Le 11 juin 2026, le coup d’envoi de la Coupe du Monde 2026 a été donné aux États-Unis, au Canada et au Mexique. Mais pour les supporters, l’enthousiasme est tempéré par une réalité financière brutale : jamais un Mondial n’aura coûté aussi cher. Entre les billets vendus à des prix record et l’explosion des tarifs hôteliers, la note s’annonce salée.
Des billets à prix d’or
Selon Jeune Afrique, la Fifa a fait de cette édition la plus onéreuse de tous les temps, en fixant des prix de billets exorbitants. Certains billets pour la finale atteindraient plus de 2 milliards (unité non précisée), selon des informations rapportées par Al Jazeera. L’ancien directeur général de Liverpool, Peter Moore, a dénoncé cette politique de tarification dynamique, estimant qu’elle « n’a pas sa place dans la Coupe du monde et dans le football ». Il a également mis en cause le président de la Fifa, Gianni Infantino, qu’il accuse d’avoir mal évalué la situation.

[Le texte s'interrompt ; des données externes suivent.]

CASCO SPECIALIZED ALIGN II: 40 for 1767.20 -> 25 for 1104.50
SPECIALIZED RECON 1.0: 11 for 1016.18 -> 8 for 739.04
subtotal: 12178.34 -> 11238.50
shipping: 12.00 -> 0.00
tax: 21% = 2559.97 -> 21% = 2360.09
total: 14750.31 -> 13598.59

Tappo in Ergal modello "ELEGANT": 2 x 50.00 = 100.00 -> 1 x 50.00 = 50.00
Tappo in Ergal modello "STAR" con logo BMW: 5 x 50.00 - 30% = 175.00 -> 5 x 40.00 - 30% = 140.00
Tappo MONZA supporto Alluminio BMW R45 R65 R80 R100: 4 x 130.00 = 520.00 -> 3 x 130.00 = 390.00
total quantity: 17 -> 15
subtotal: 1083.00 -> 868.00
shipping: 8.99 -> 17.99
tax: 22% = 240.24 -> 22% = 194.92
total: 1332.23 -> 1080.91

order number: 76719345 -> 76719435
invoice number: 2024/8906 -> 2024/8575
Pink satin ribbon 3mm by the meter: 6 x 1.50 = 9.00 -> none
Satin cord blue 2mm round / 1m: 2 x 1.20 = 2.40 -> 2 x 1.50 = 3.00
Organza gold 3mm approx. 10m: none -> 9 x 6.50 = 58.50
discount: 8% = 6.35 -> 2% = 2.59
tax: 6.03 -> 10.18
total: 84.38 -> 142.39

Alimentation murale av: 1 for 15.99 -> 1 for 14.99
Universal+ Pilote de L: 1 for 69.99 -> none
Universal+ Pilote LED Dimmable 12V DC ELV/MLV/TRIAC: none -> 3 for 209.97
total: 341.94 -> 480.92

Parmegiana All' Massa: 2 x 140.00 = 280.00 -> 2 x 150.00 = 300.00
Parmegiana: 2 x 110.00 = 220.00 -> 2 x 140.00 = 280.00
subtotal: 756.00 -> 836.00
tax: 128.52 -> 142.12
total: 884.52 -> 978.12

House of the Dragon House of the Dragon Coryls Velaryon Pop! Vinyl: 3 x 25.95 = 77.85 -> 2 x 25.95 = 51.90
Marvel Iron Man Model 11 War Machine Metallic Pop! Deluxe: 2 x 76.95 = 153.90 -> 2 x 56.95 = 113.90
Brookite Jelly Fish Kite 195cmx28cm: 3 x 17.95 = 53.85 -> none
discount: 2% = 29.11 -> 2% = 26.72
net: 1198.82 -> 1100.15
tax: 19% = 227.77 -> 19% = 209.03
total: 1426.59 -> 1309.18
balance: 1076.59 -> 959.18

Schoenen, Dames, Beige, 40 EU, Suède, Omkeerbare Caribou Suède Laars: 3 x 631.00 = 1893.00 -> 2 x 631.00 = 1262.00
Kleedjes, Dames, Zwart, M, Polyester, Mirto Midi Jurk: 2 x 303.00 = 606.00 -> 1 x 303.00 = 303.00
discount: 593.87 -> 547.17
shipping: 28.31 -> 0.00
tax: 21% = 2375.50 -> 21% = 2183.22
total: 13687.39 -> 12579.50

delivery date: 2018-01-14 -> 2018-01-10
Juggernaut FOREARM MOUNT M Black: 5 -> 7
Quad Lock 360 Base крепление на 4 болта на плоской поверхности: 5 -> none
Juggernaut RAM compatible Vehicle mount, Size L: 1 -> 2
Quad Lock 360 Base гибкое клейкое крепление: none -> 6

Hébergement et restauration : des prix qui flambent
Aux États-Unis, comme au Canada et au Mexique, les prix sont libres. Conséquence : les tarifs des chambres d’hôtel, des locations entre particuliers, des restaurants et des bars augmentent de manière substantielle pendant la compétition. Pour les supporters venus d’Afrique, notamment du Sénégal et de Côte d’Ivoire, la facture est d’autant plus lourde qu’ils doivent déjà faire face au refus quasi-total de leurs demandes de visas. Le Sénégal a prévu de distribuer 400 billets par match à sa diaspora installée aux États-Unis, mais sans hébergement ni transport, le coût reste prohibitif.